## Records shown
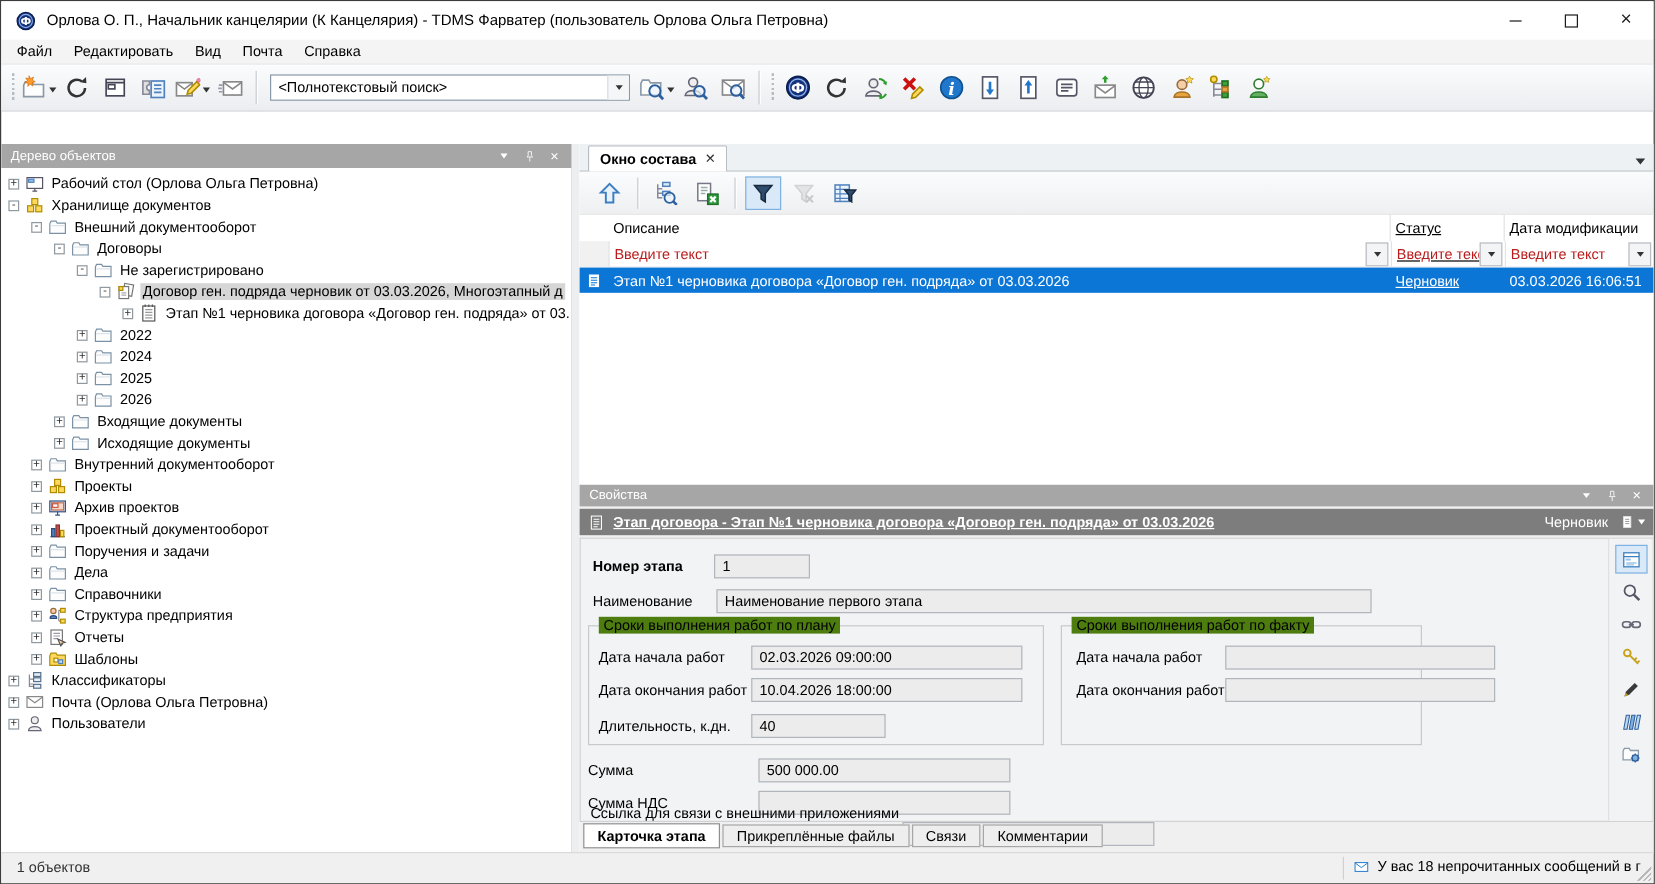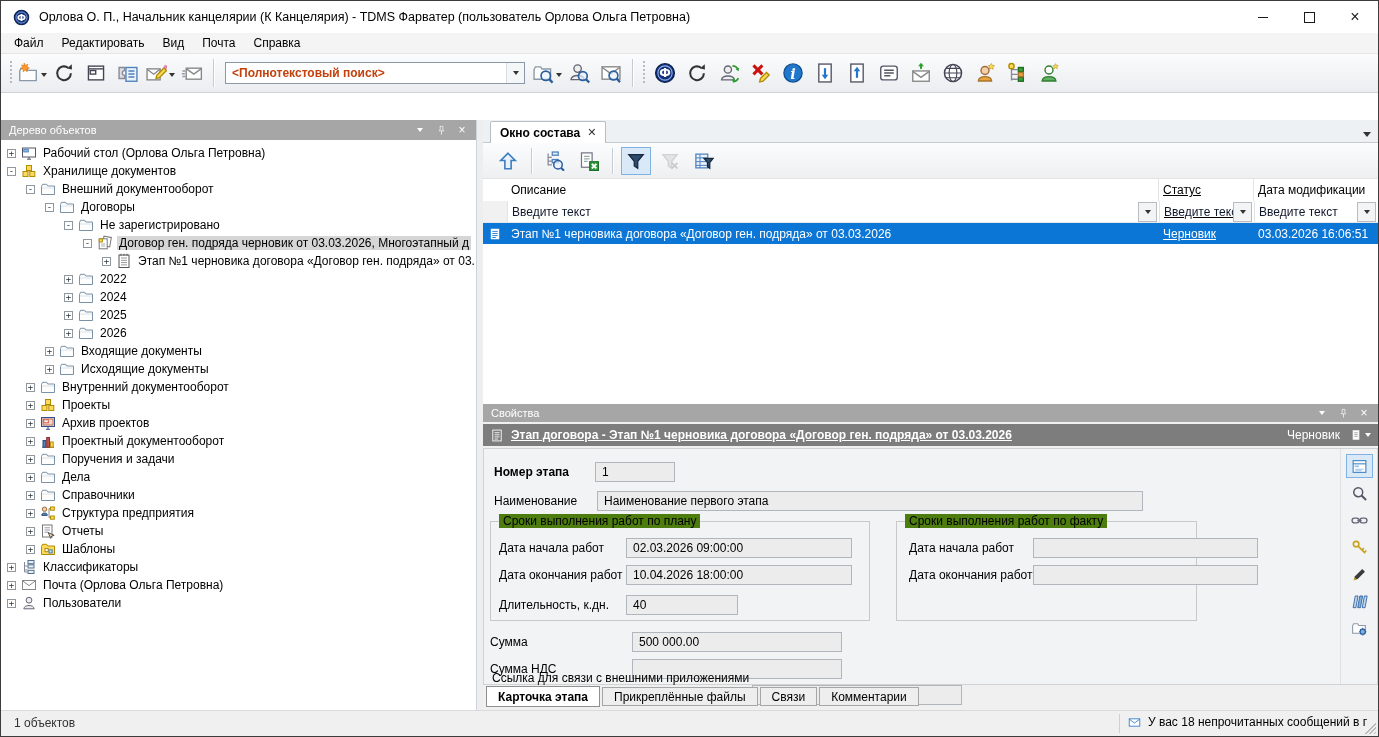"<Полнотекстовый поиск>" .combo-text { color: #c2410c -> #000000; font-weight: bold -> none }
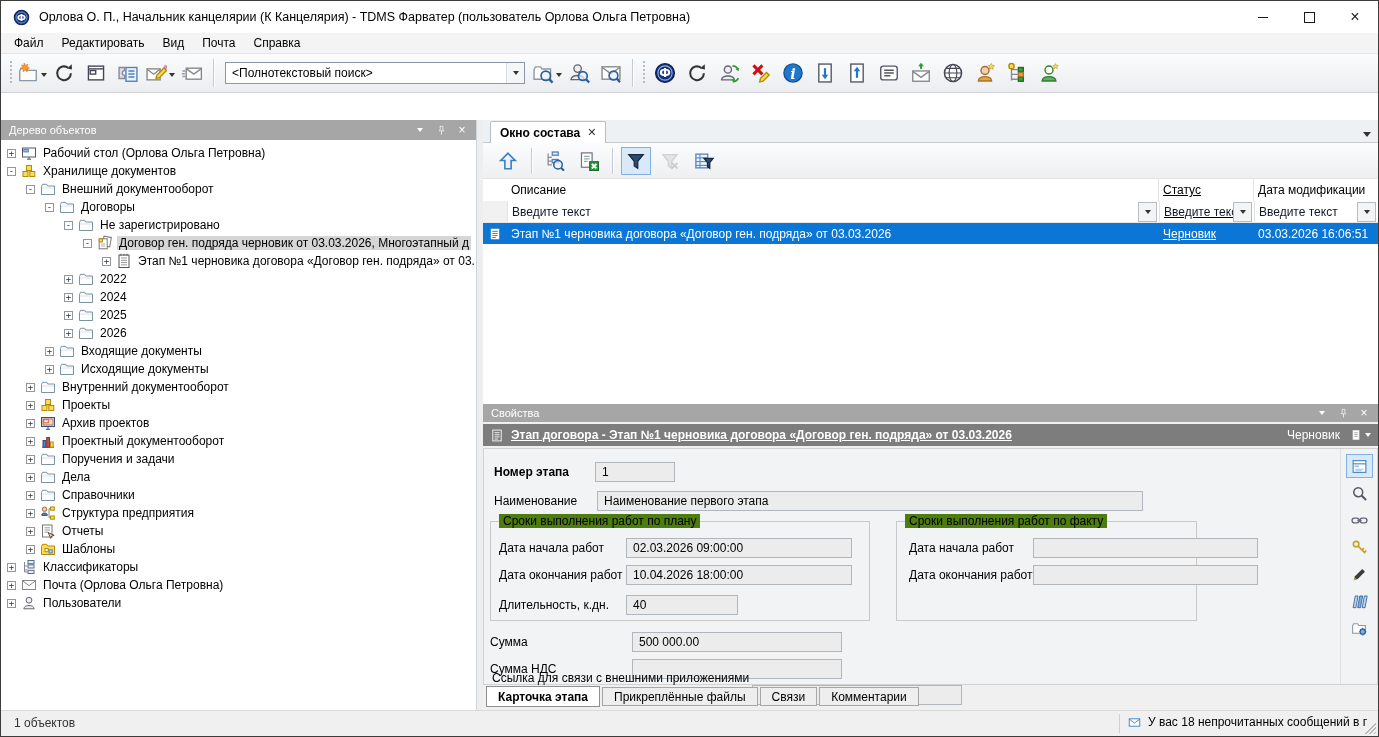"Введите текст" .ftext { color: #0f172a -> #b91c1c }
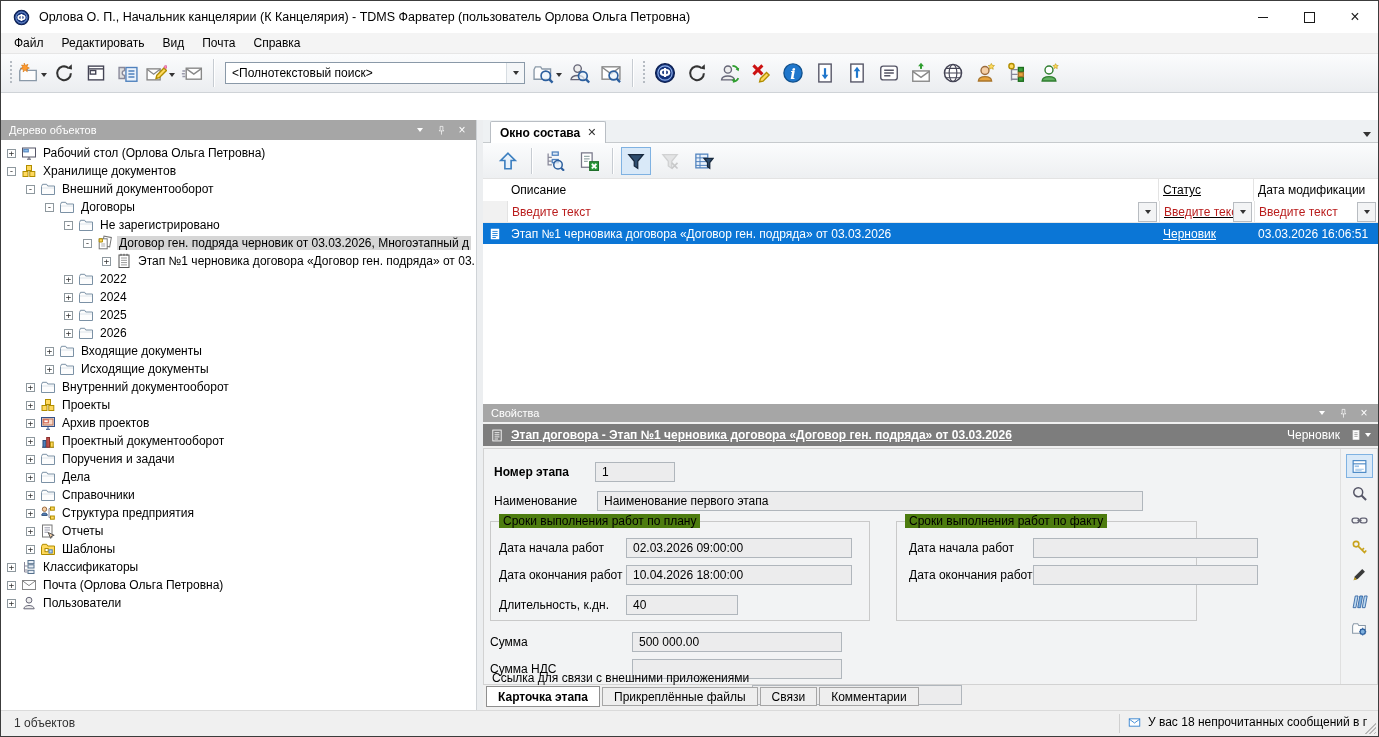"Сроки выполнения работ по факту" div.fs { left: 412px -> 400px }
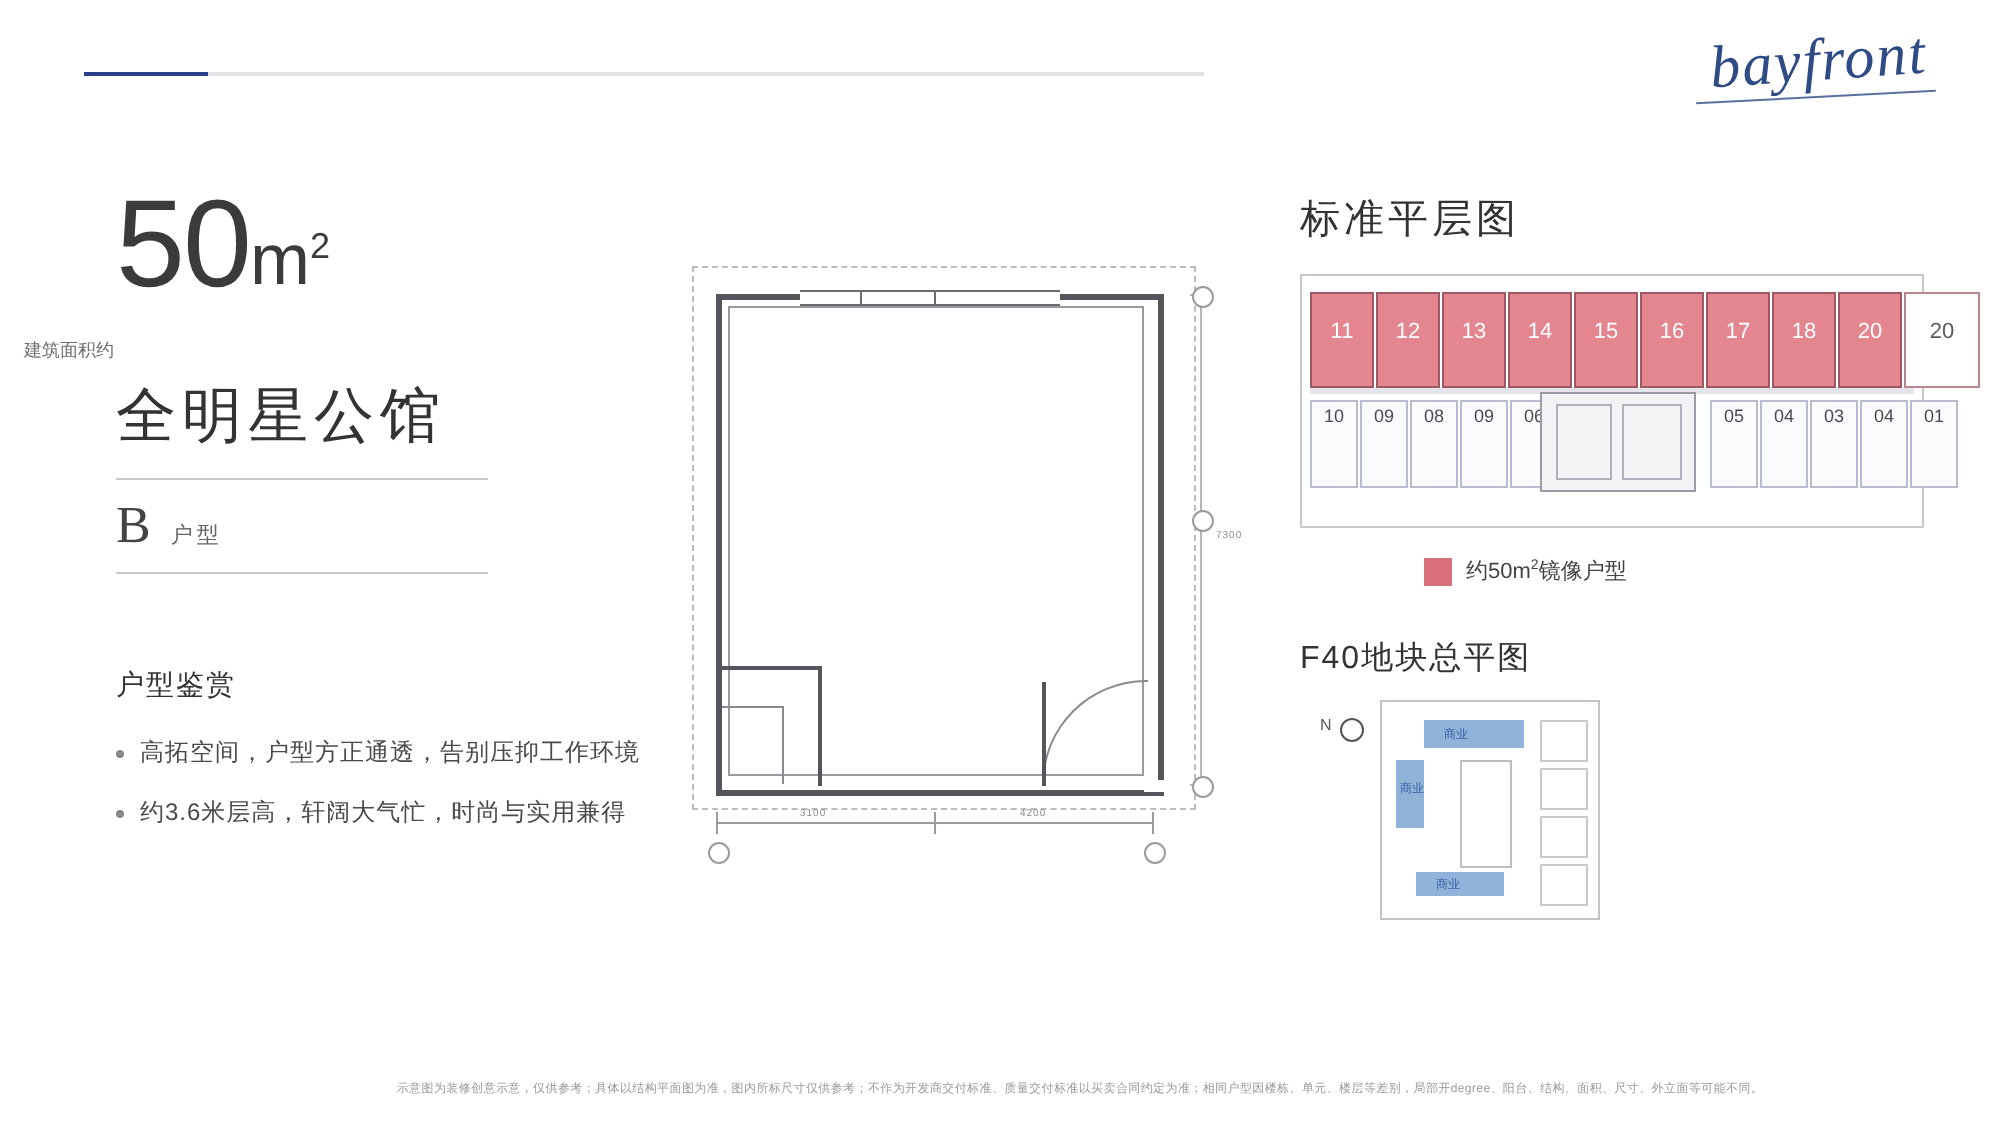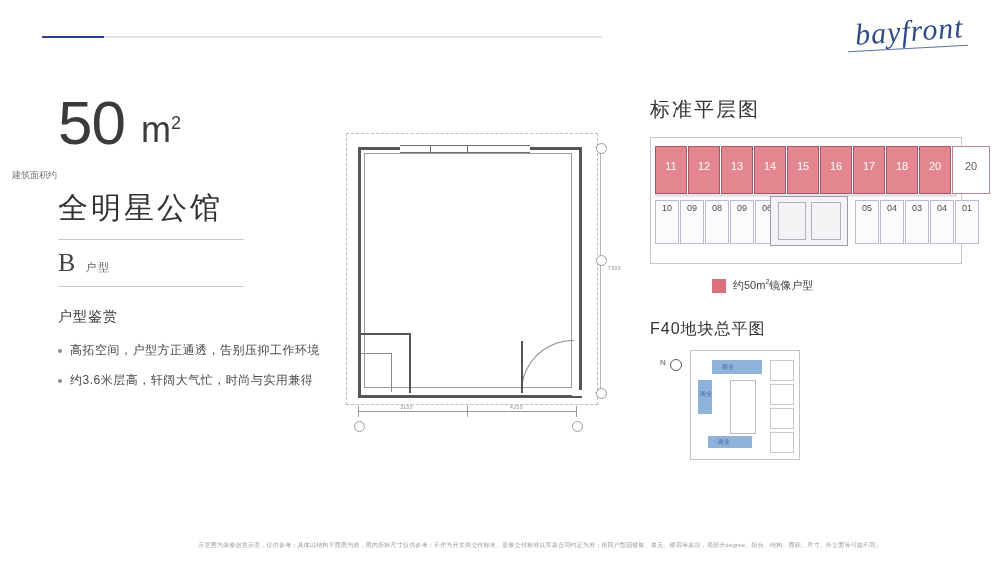"m2" .area-unit { margin-left: 16px -> none }
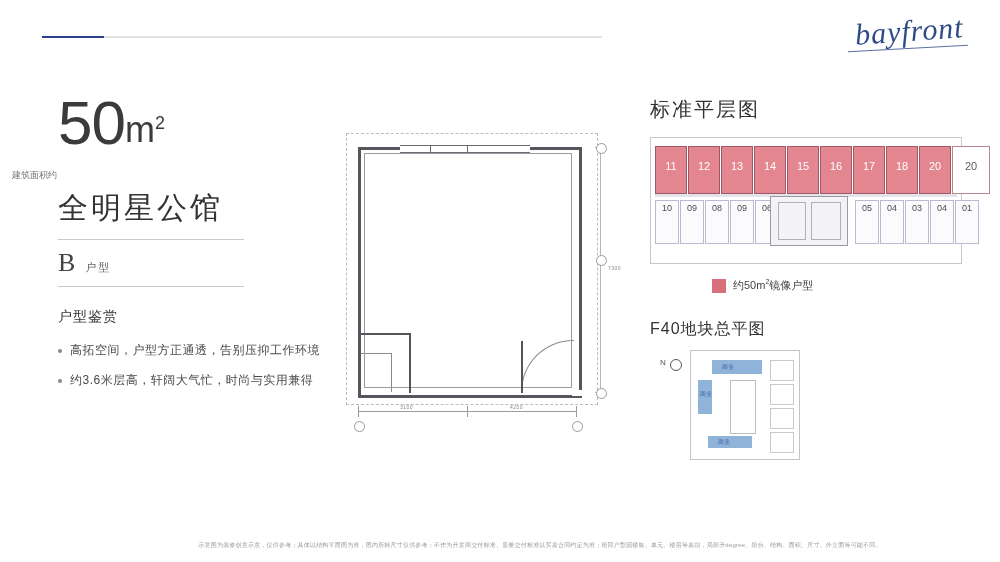"户型鉴赏" .features { top: 308px -> 334px }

## Assignment
From the first line to the last, copy the listing above exactly and leave out the images.

## Result of this task
"<Полнотекстовый поиск>" .combo-text { color: #c2410c -> #000000; font-weight: bold -> none }
"Введите текст" .ftext { color: #0f172a -> #b91c1c }
"Сроки выполнения работ по факту" div.fs { left: 412px -> 400px }
"m2" .area-unit { margin-left: 16px -> none }
"户型鉴赏" .features { top: 308px -> 334px }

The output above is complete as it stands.